Answer with one number: the count of lines in the listing below that hold the word "absolute".

<<<<

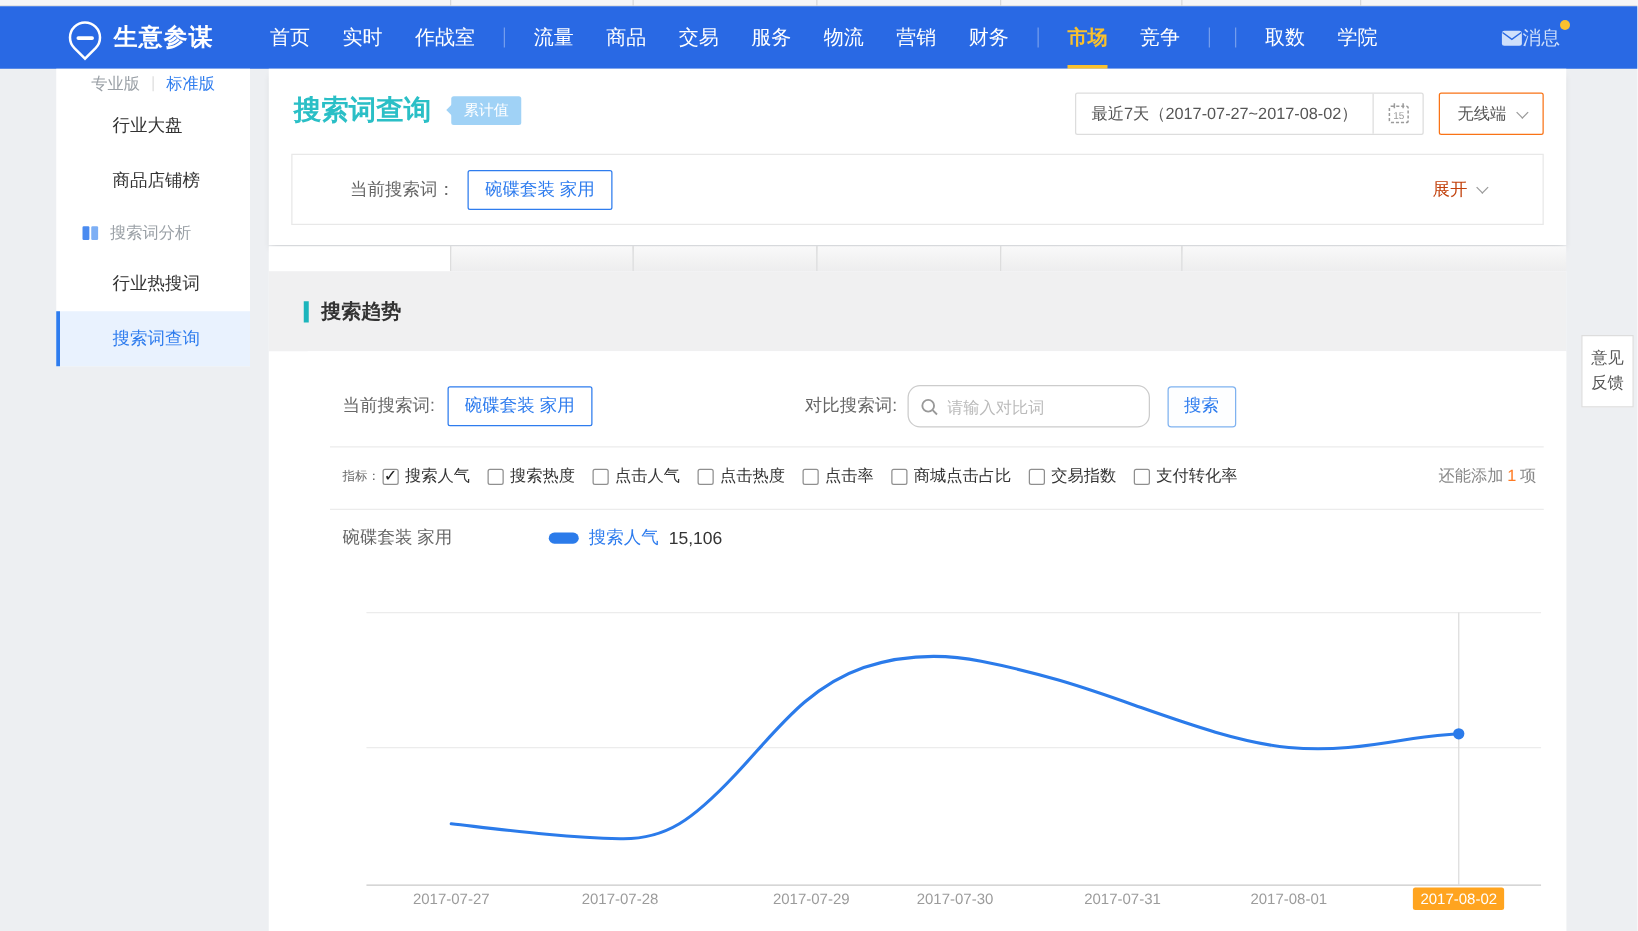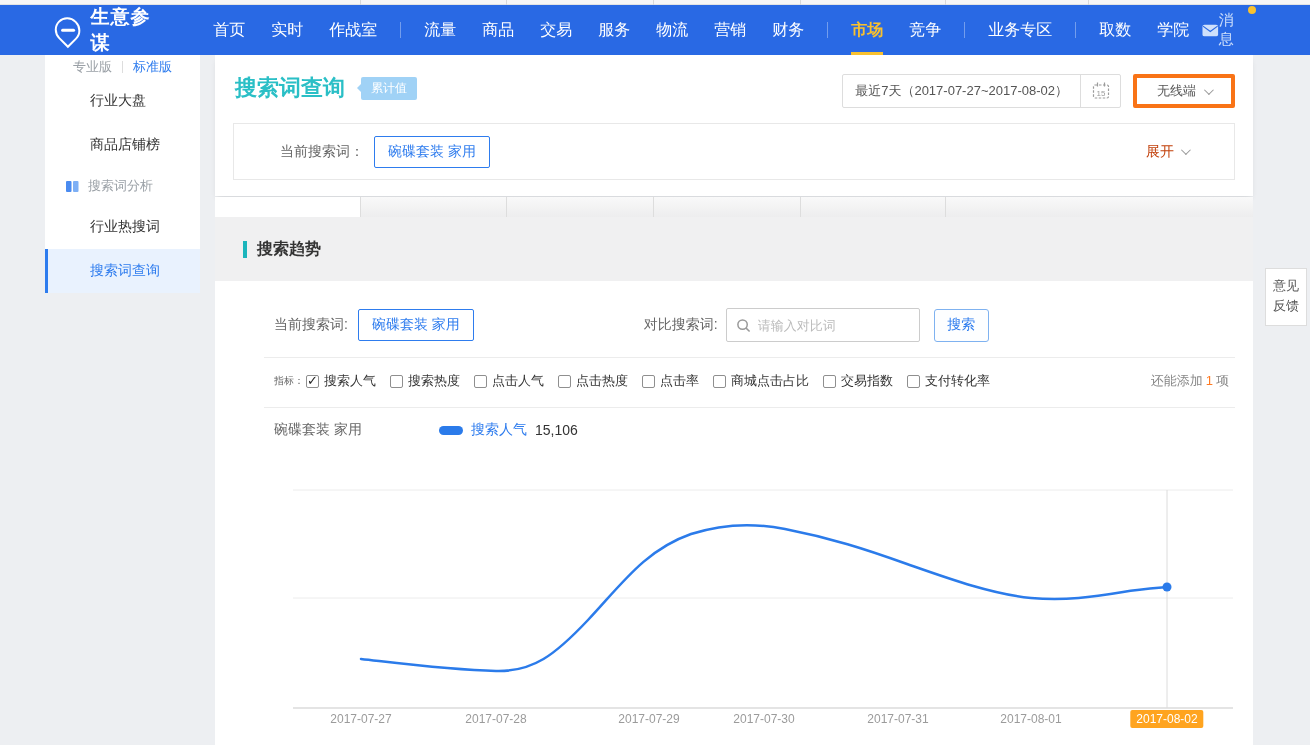--- a/index.html
+++ b/index.html
@@ -156,7 +156,6 @@
       </span>
       <span class="nav-link">竞争</span>
       <span class="nav-divider"></span>
-      <span class="nav-link">业务专区</span>
       <span class="nav-divider"></span>
       <span class="nav-link">取数</span>
       <span class="nav-link">学院</span>

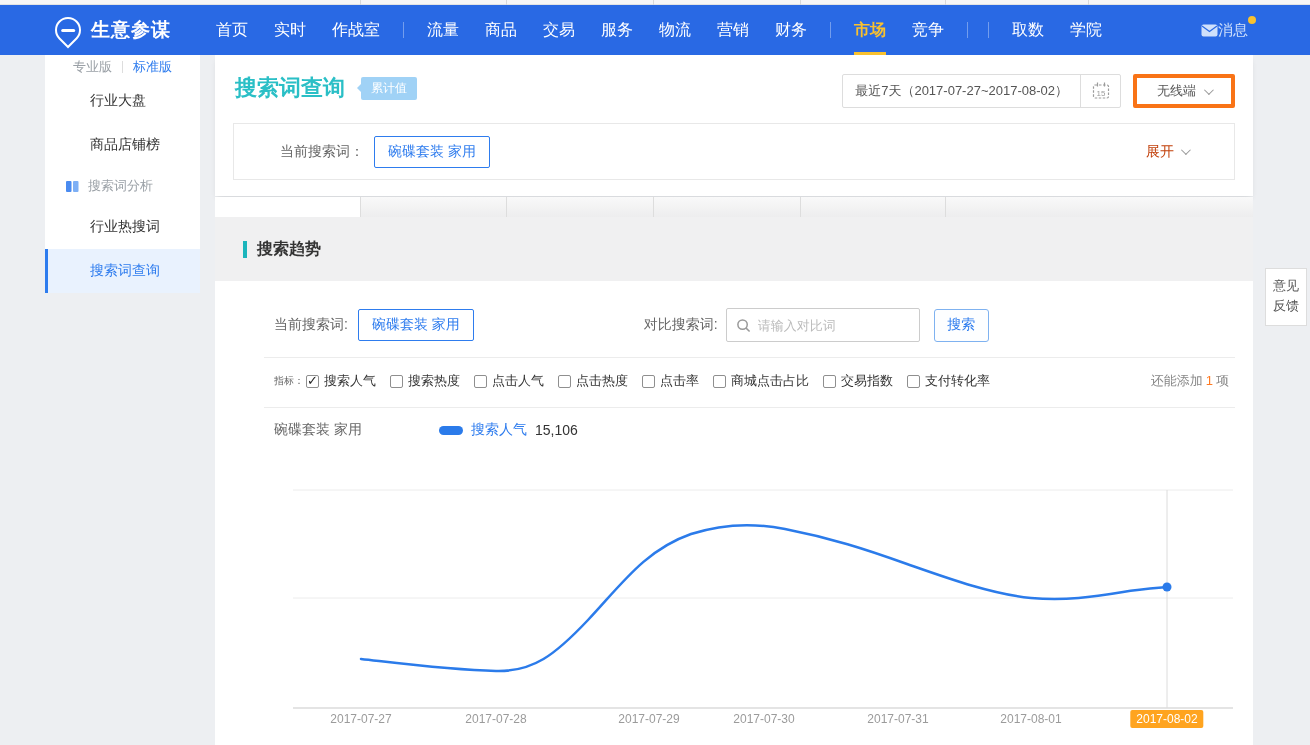--- a/index.html
+++ b/index.html
@@ -61,8 +61,8 @@
   .date-box { display:flex; align-items:stretch; border:1px solid #ddd; border-radius:2px; background:#fff; cursor:pointer; }
   .date-text { display:flex; align-items:center; padding:0 12px; font-size:13px; color:#555; }
   .date-cal { width:40px; display:flex; align-items:center; justify-content:center; border-left:1px solid #ddd; }
-  .terminal-box { display:flex; align-items:center; gap:8px; border:4px solid #f97316; border-radius:2px;
-                  background:#fff; padding:0 20px; font-size:13px; color:#555; cursor:pointer; }
+  .terminal-box { display:flex; align-items:center; gap:8px; border:1px solid #f97316; border-radius:2px;
+                  background:#fff; padding:0 14px; font-size:13px; color:#555; cursor:pointer; }
   .caret { width:7px; height:7px; border-right:1.5px solid #999; border-bottom:1.5px solid #999;
            transform:rotate(45deg) translateY(-2px); display:inline-block; }
   .filter-box { position:absolute; left:18px; right:18px; top:68px; height:57px; border:1px solid #e8e8e8;

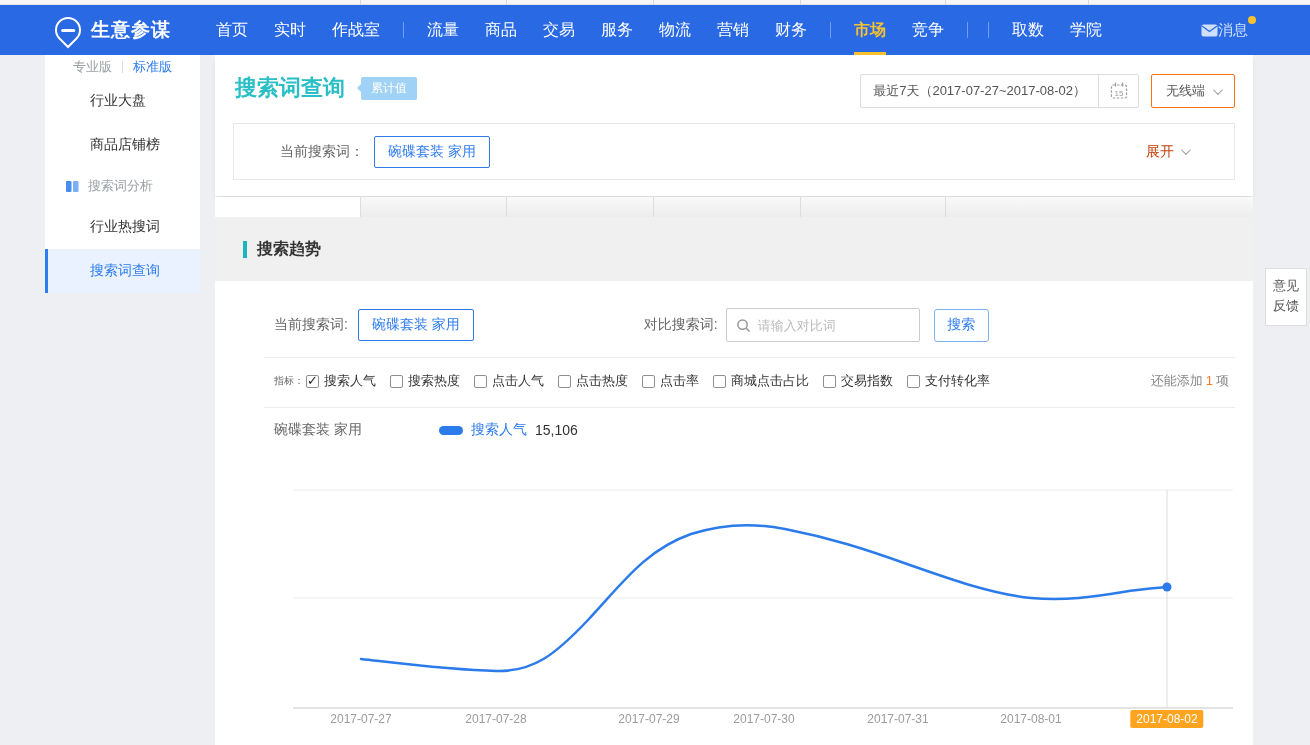--- a/index.html
+++ b/index.html
@@ -87,7 +87,7 @@
   .row1 { position:absolute; left:0; right:0; top:27px; height:34px; display:flex; align-items:center; padding-left:28px; }
   .lbl { font-size:14px; color:#666; }
   .compare-lbl { margin-left:170px; }
-  .search-input { margin-left:8px; width:194px; height:34px; border:1px solid #ccc; border-radius:2px;
+  .search-input { margin-left:8px; width:194px; height:34px; border:1px solid #ccc; border-radius:10px;
                   display:flex; align-items:center; padding:0 9px; gap:7px; background:#fff; }
   .search-input input { border:none; outline:none; width:150px; font-size:13px; color:#333;
                         font-family:"Liberation Sans","DejaVu Sans",sans-serif; }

>>>>

▶ [Response]:
2